*** Record extracts Section Begins ***
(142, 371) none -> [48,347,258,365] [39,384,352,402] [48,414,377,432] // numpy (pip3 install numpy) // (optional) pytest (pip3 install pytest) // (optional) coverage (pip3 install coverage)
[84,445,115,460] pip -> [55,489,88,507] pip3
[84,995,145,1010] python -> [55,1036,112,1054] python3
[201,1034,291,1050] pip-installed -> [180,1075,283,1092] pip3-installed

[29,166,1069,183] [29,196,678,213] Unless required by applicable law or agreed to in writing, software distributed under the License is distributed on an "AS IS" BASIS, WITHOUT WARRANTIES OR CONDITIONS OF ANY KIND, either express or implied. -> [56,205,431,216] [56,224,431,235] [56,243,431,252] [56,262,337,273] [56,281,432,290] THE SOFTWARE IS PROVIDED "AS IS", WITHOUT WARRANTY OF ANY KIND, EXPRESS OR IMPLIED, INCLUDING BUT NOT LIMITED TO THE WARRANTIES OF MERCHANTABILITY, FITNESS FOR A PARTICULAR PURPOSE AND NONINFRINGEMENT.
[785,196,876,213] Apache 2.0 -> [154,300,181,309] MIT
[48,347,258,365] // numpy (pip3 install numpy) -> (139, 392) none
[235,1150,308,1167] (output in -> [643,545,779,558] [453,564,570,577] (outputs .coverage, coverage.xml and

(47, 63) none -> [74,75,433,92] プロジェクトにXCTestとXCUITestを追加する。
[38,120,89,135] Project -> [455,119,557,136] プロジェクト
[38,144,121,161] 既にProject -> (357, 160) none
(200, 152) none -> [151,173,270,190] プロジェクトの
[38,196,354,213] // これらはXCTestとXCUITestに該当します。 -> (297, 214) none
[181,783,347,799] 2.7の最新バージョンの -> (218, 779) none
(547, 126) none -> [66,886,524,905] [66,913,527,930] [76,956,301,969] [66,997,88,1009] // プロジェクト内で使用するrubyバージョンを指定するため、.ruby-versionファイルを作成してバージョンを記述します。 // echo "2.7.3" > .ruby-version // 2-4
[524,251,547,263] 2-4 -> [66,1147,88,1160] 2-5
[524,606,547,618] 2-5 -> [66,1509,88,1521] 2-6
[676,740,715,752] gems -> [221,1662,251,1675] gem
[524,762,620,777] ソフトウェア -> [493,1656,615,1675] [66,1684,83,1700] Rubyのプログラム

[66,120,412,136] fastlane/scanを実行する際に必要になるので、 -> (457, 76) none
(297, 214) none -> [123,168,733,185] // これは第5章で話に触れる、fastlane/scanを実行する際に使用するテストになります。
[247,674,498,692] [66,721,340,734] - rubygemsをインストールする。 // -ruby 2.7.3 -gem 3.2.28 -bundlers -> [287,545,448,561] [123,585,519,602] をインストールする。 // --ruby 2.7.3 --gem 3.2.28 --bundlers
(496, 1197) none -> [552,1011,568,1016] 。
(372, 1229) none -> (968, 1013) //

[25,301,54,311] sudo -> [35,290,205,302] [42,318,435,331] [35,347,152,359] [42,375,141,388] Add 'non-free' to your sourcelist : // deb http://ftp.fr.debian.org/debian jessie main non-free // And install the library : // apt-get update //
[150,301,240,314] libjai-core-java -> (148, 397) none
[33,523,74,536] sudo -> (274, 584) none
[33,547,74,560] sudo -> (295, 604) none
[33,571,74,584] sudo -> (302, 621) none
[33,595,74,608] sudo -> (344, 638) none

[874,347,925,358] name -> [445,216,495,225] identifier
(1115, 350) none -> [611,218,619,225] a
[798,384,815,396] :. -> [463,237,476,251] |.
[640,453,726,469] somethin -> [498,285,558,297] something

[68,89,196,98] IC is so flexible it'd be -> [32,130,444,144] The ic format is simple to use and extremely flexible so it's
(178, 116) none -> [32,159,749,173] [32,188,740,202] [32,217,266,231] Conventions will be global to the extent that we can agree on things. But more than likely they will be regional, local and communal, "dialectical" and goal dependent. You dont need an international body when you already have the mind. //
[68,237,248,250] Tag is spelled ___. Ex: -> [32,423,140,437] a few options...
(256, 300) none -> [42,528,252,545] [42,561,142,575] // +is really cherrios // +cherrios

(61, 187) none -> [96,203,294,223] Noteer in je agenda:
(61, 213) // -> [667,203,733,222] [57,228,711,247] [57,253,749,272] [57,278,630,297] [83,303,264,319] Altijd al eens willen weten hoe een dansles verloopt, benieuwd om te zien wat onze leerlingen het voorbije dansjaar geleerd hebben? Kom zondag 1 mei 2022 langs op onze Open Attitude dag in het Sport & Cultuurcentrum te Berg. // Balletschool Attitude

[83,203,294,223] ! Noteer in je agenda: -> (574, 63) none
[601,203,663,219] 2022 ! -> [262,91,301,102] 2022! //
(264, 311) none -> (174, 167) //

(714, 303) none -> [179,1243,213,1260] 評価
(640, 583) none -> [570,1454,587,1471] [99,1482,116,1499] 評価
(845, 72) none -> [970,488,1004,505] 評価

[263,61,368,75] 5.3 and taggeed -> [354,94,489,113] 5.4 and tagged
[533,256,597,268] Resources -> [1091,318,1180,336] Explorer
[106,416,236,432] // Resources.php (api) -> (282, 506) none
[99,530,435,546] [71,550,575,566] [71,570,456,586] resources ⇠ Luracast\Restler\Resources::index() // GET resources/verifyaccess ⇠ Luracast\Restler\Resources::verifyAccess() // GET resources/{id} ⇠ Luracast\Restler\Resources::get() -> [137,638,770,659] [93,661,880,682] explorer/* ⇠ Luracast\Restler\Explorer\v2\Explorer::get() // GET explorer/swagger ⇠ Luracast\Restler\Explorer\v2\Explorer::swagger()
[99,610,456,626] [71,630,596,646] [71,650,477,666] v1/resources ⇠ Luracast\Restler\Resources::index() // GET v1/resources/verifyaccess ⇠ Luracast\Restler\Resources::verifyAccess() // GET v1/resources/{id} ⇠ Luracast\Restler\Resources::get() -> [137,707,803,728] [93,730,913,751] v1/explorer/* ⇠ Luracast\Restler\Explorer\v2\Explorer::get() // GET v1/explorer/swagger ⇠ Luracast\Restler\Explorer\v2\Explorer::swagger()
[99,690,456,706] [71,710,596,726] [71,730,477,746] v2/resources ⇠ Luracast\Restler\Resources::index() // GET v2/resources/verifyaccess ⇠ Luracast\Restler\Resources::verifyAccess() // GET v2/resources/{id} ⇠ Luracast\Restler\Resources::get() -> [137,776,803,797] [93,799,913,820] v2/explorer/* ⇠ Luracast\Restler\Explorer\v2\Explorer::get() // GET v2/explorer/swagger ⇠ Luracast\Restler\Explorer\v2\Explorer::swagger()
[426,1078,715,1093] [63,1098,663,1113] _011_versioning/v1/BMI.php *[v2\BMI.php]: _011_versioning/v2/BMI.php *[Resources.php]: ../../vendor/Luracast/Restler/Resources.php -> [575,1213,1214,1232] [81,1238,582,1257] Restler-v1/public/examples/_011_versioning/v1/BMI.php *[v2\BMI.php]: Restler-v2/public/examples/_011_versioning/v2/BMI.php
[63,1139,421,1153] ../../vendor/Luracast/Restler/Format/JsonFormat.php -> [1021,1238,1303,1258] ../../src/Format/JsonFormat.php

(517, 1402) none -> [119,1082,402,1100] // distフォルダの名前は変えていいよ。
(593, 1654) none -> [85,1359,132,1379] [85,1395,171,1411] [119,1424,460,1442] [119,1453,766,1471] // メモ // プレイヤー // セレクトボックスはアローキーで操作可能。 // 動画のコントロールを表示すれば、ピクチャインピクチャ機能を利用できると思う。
*** Record extracts Section Ends ***
Check each line above for the string "vendor", then copy the ones that have it.

(Result)
[426,1078,715,1093] [63,1098,663,1113] _011_versioning/v1/BMI.php *[v2\BMI.php]: _011_versioning/v2/BMI.php *[Resources.php]: ../../vendor/Luracast/Restler/Resources.php -> [575,1213,1214,1232] [81,1238,582,1257] Restler-v1/public/examples/_011_versioning/v1/BMI.php *[v2\BMI.php]: Restler-v2/public/examples/_011_versioning/v2/BMI.php
[63,1139,421,1153] ../../vendor/Luracast/Restler/Format/JsonFormat.php -> [1021,1238,1303,1258] ../../src/Format/JsonFormat.php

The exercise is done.